Um dieses Vertrauen zu erreichen, müssen Sie dem Kind zeigen, dass es in der Familie immer unterstützt wird. Ein Kind, das eine Zwei bekommt, kann mit einem schweren Gefühl nach Hause gehen, weil es weiß, dass es auch für diese Note bestraft wird. Oder vielleicht, nachdem Sie nach Hause gekommen sind, um auf eine solche Reaktion zu stoßen: „Oh, Sie müssen verärgert gewesen sein? Lassen Sie uns darüber nachdenken, wie Sie helfen können, es zu beheben.»

Ich hoffe sehr auf den gemeinsamen gesunden Menschenverstand von Lehrern und Eltern. Über die Entwicklung vernünftiger, klarer und präziser Grenzen – ohne solche Exzesse, wenn die Distanz zwischen Lehrer und Schüler mit einem Lineal gemessen, aber eindeutig gezeichnet wird, über die Artikulation der Regeln.

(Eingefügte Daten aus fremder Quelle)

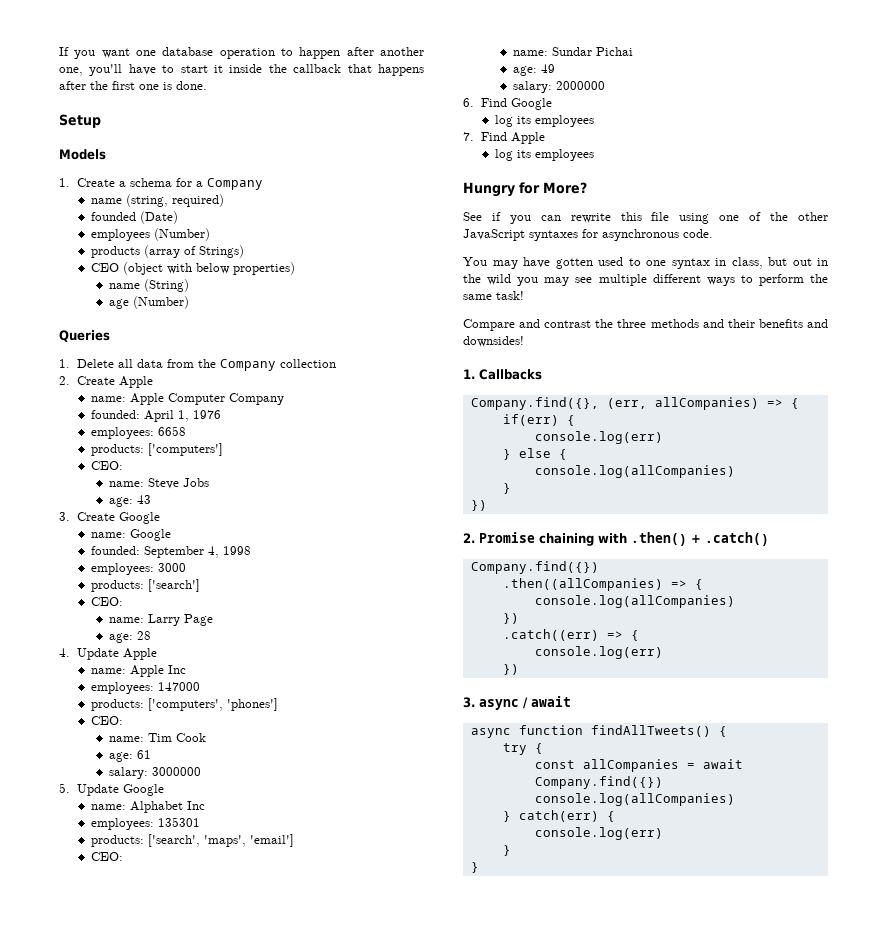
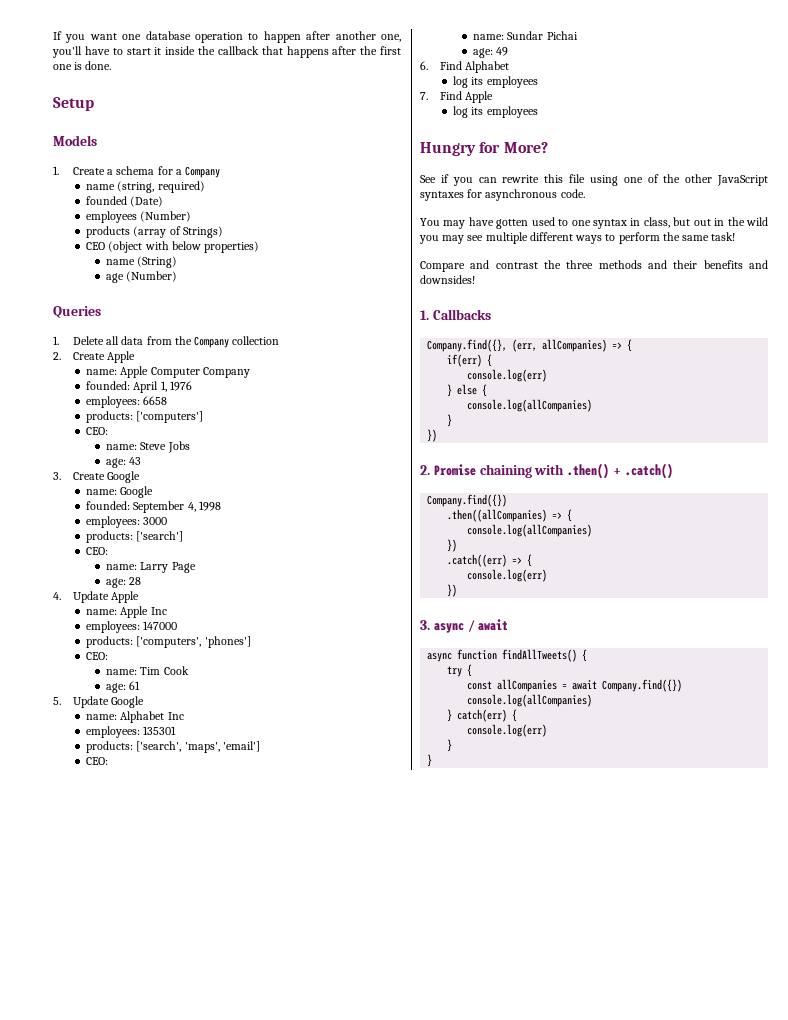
- salary: 3000000
- salary: 2000000
- 6. Find Google
+ 6. Find Alphabet

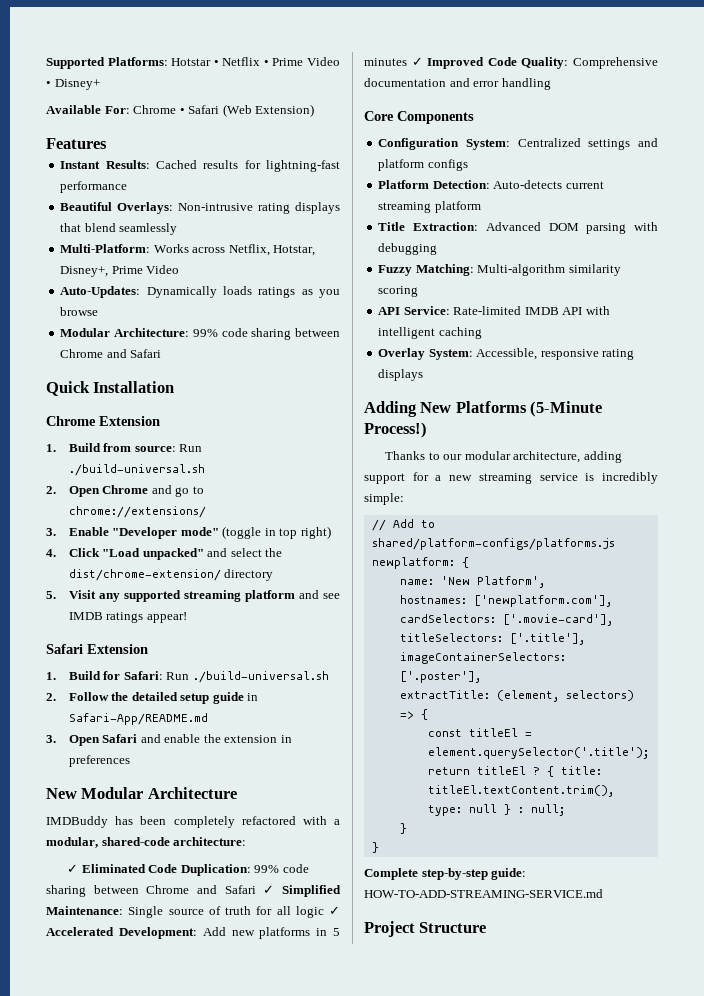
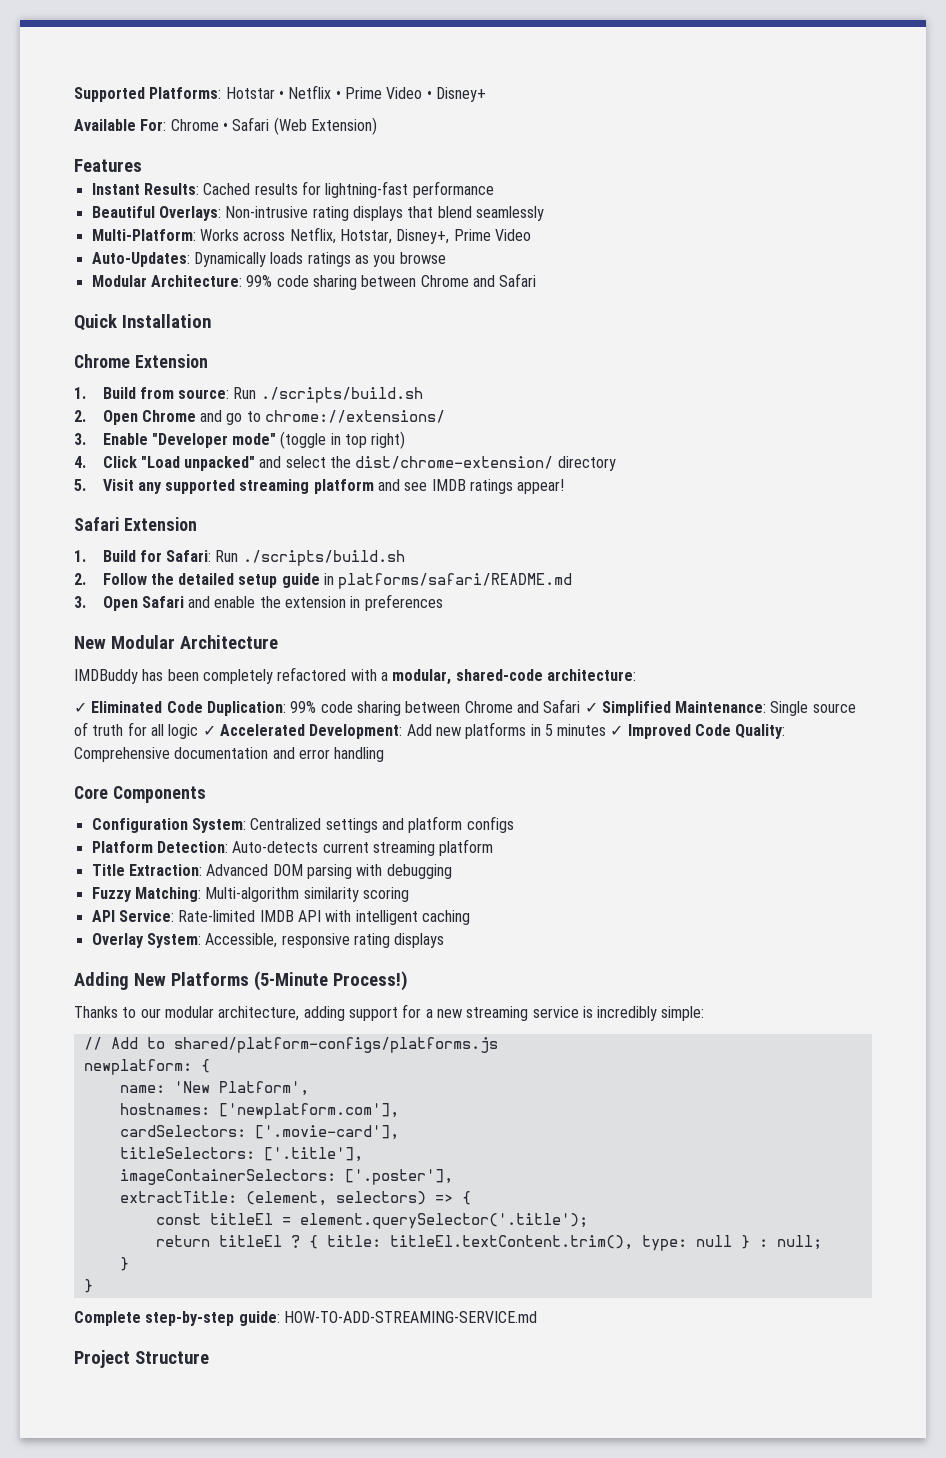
- 1. Build from source: Run ./build-universal.sh
+ 1. Build from source: Run ./scripts/build.sh
- 1. Build for Safari: Run ./build-universal.sh
+ 1. Build for Safari: Run ./scripts/build.sh
- 2. Follow the detailed setup guide in Safari-App/README.md
+ 2. Follow the detailed setup guide in platforms/safari/README.md

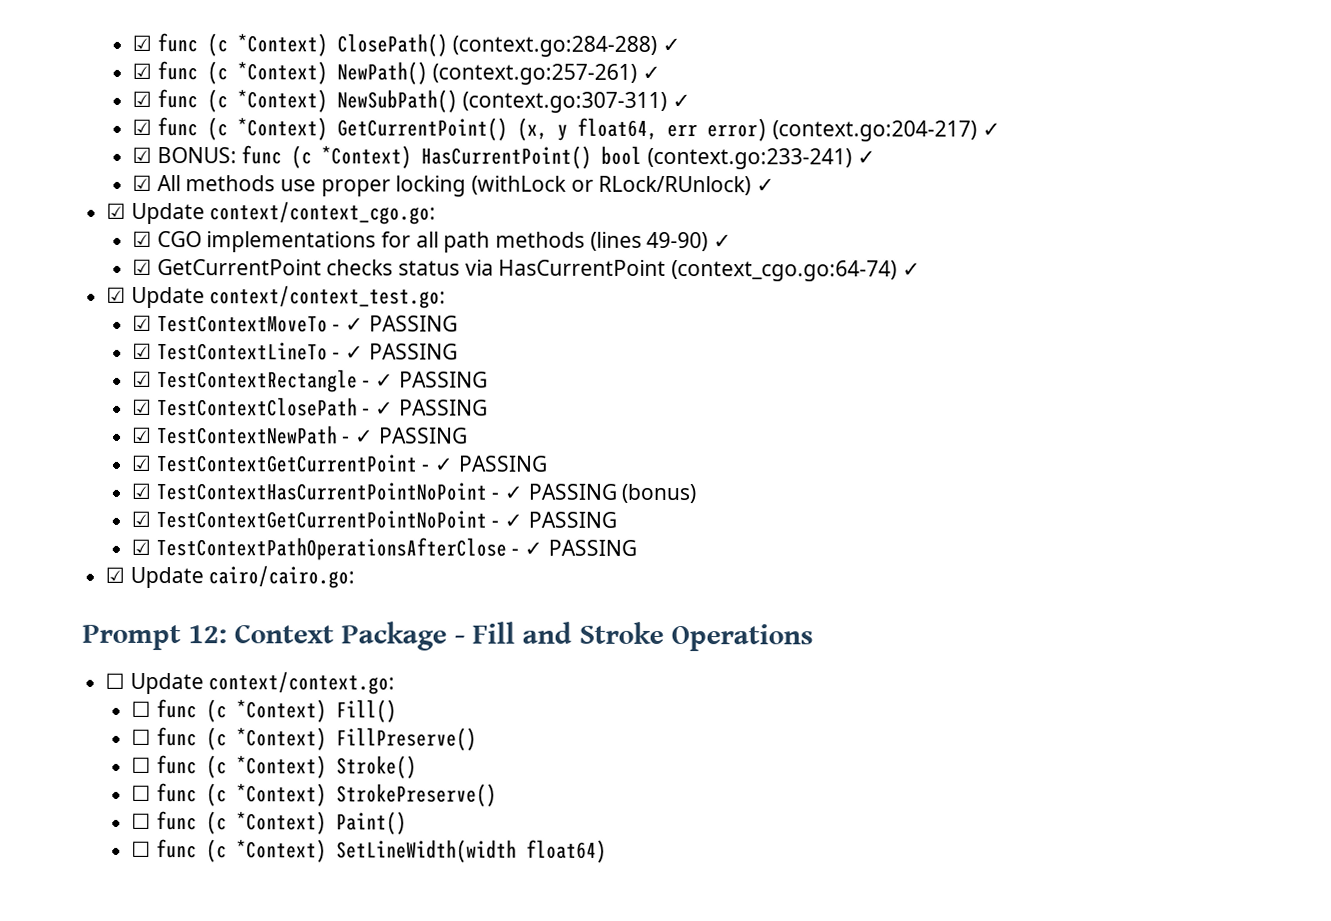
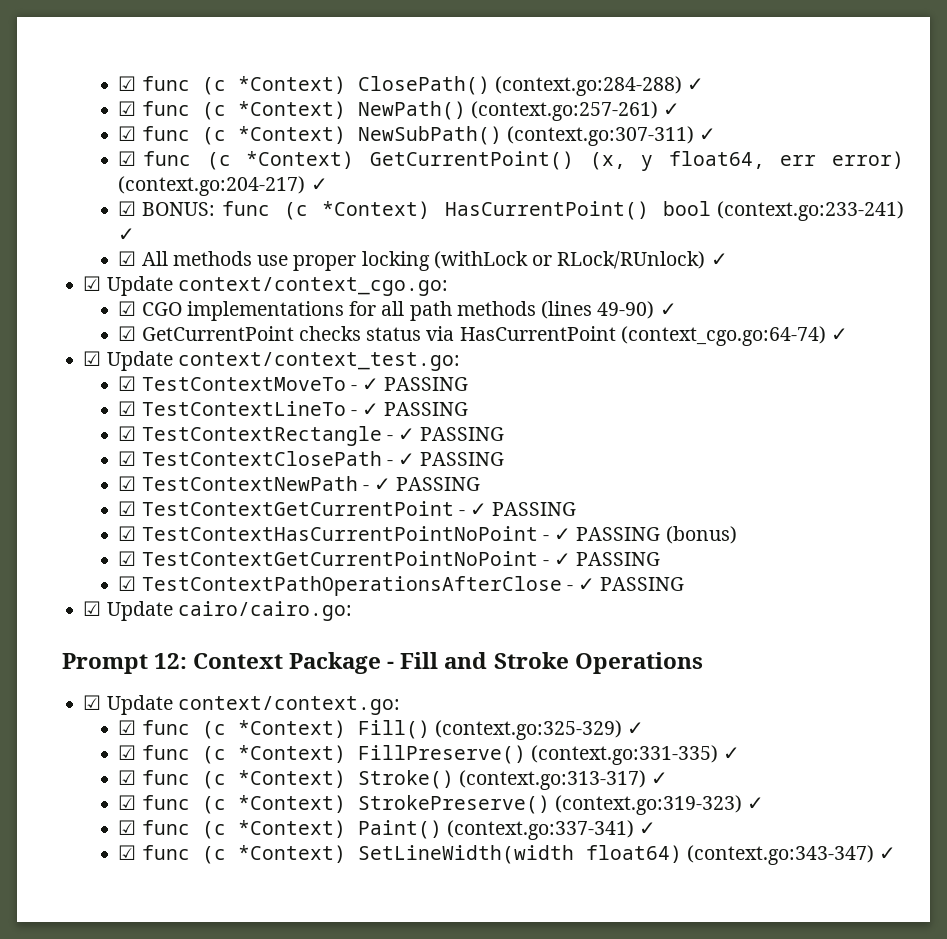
- ☐ Update context/context.go:
+ ☑ Update context/context.go:
- ☐ func (c *Context) Fill()
- ☐ func (c *Context) FillPreserve()
- ☐ func (c *Context) Stroke()
- ☐ func (c *Context) StrokePreserve()
- ☐ func (c *Context) Paint()
- ☐ func (c *Context) SetLineWidth(width float64)
+ ☑ func (c *Context) Fill() (context.go:325-329) ✓
+ ☑ func (c *Context) FillPreserve() (context.go:331-335) ✓
+ ☑ func (c *Context) Stroke() (context.go:313-317) ✓
+ ☑ func (c *Context) StrokePreserve() (context.go:319-323) ✓
+ ☑ func (c *Context) Paint() (context.go:337-341) ✓
+ ☑ func (c *Context) SetLineWidth(width float64) (context.go:343-347) ✓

Es ist wichtig, dass jeder Schüler weiß, an wen er sich in Tagen des Zweifels und schmerzlichen Nachdenkens wenden kann, damit die Autorität des Lehrers nicht auf blindem Vertrauen, sondern auf seinen moralischen Grundsätzen, gegenseitigem Respekt und auf der erwachsenen, weisen Lebenseinstellung aufbaut der Lehrer. Denn wenn ein Lehrer seine Ambitionen und Leidenschaften auf Kosten seiner Schüler befriedigt, ohne auch nur gegen das Strafgesetzbuch zu verstoßen, spricht dies für seine infantile und schwache Persönlichkeit.

Darauf sollten alle Eltern achten:

1. Die Persönlichkeit des Regisseurs. Bestimmen Sie selbst, wie empfänglich diese Person ist, wie klar Ihnen ihre Überzeugungen und Prinzipien sind, wie sie sich gegenüber Schülern und Eltern positioniert.

2. Die vorherrschende Atmosphäre in der Schule. Verlässt sich die Schule zu sehr auf den Wettbewerb zwischen den Schülern? Kümmert sie sich um alle? Wenn Kinder endlos gegeneinander antreten und jeder leicht die Schule abbrechen kann, ist das zumindest mit enormem Stress und Neurosen behaftet.

3. Maßnahmen zur Gewährleistung der Grenzsicherung. Gibt es klare und verständliche Empfehlungen für Studenten, gibt es Psychologen, die nicht mit administrativer Macht im ständigen Zugriff ausgestattet sind.

4. Die Leidenschaft des Kindes selbstFächer und Wissenschaften. Ob seine Interessen individuell entwickelt, ob seine Einzigartigkeit respektiert und ob der Wissensdurst gefördert wird.

5. Intuition. Finden Sie diesen Ort sicher, freundlich, sauber und ehrlich? Wenn dich etwas in der Schule stört, höre auf dein Gefühl. Und wenn Ihr Kind etwas nervt – hören Sie doppelt gut zu.